I searched other posting in forum, and retrain with a reducing learning rate:

th train.lua -data /data/openNMT/cn_en/preprocess/full_cn_en-train.t7 -save_model /data/openNMT/cn_en/models/full_cn_en-model -encoder_type brnn -layers 4 -residual true -gpuid 2 -train_from /data/openNMT/cn_en/models/full_cn_en-model_epoch1_3.64.t7 -start_epoch 2 -learning_rate 0.5 -log_file /data/openNMT/cn_en/logs/continue_epoch1_train_cn_en_full.log

I will report the retraining result later.


(Eva) #5

Hi @huache!

I had a similar problem some time ago. In my case it had to do with the learning rate and the training algorithm. Using sgd with learning rate 1 produced me a gradient explosion during training that was reflected in the perplexity explosion.

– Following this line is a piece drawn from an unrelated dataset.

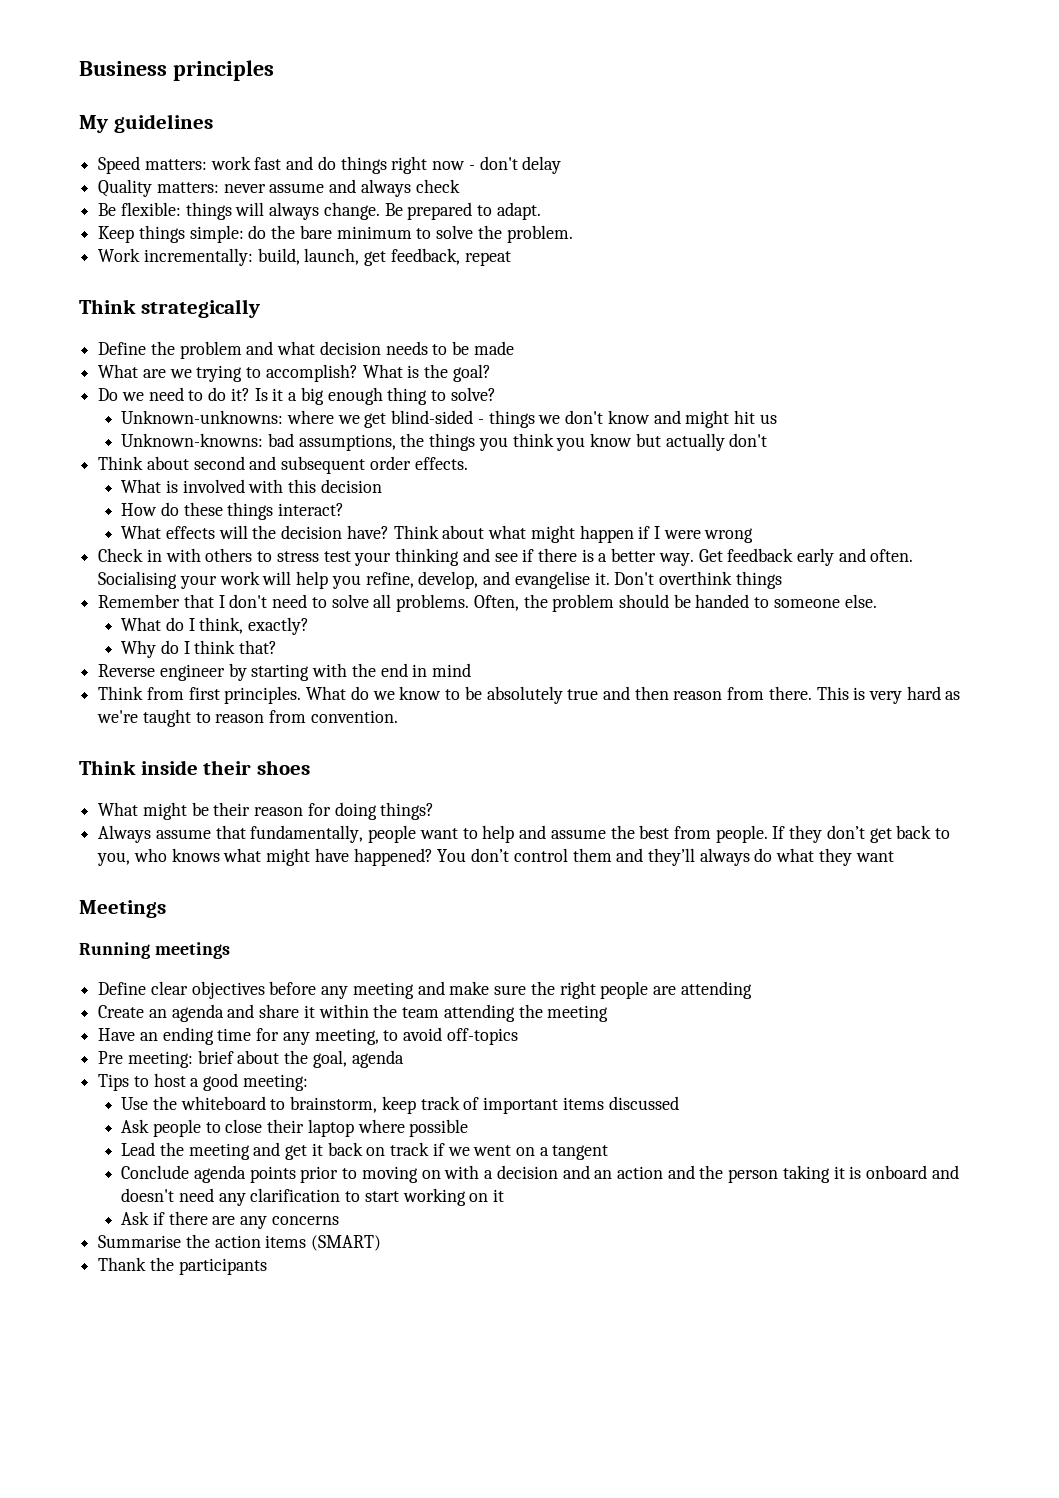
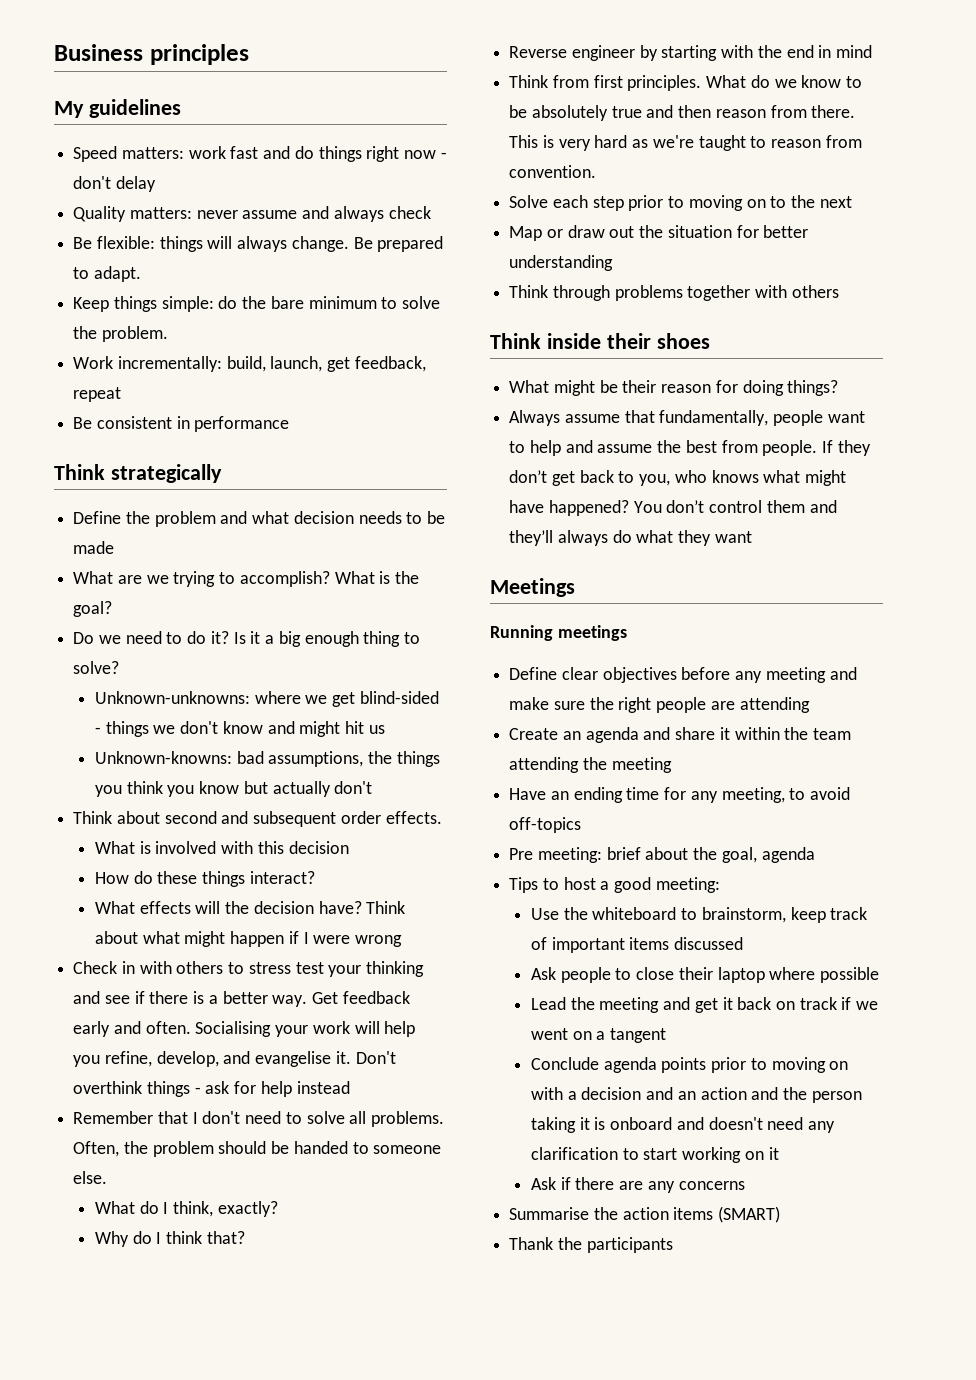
(511, 258) none -> [73,416,290,432] // Be consistent in performance
(782, 580) none -> [194,1081,350,1097] - ask for help instead
(398, 716) none -> [509,195,852,211] [509,225,809,241] [509,255,614,271] [509,285,839,301] // Solve each step prior to moving on to the next // Map or draw out the situation for better understanding // Think through problems together with others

If the change in the learning rate doesn’t work, I would suggest you to try to use adam or adagrad algorithms for your training. This adaptative algorithms are able to adapt the learning rate at each training step and control this kind of gradient explosion problems.
Another option is to use a smaller learning rate using sgd until you find the one that works for you.

good luck!
Eva


(YU Chang) #6

Thank you so much for your enlightening advice ! :tulip::tulip::tulip: I’ll follow it.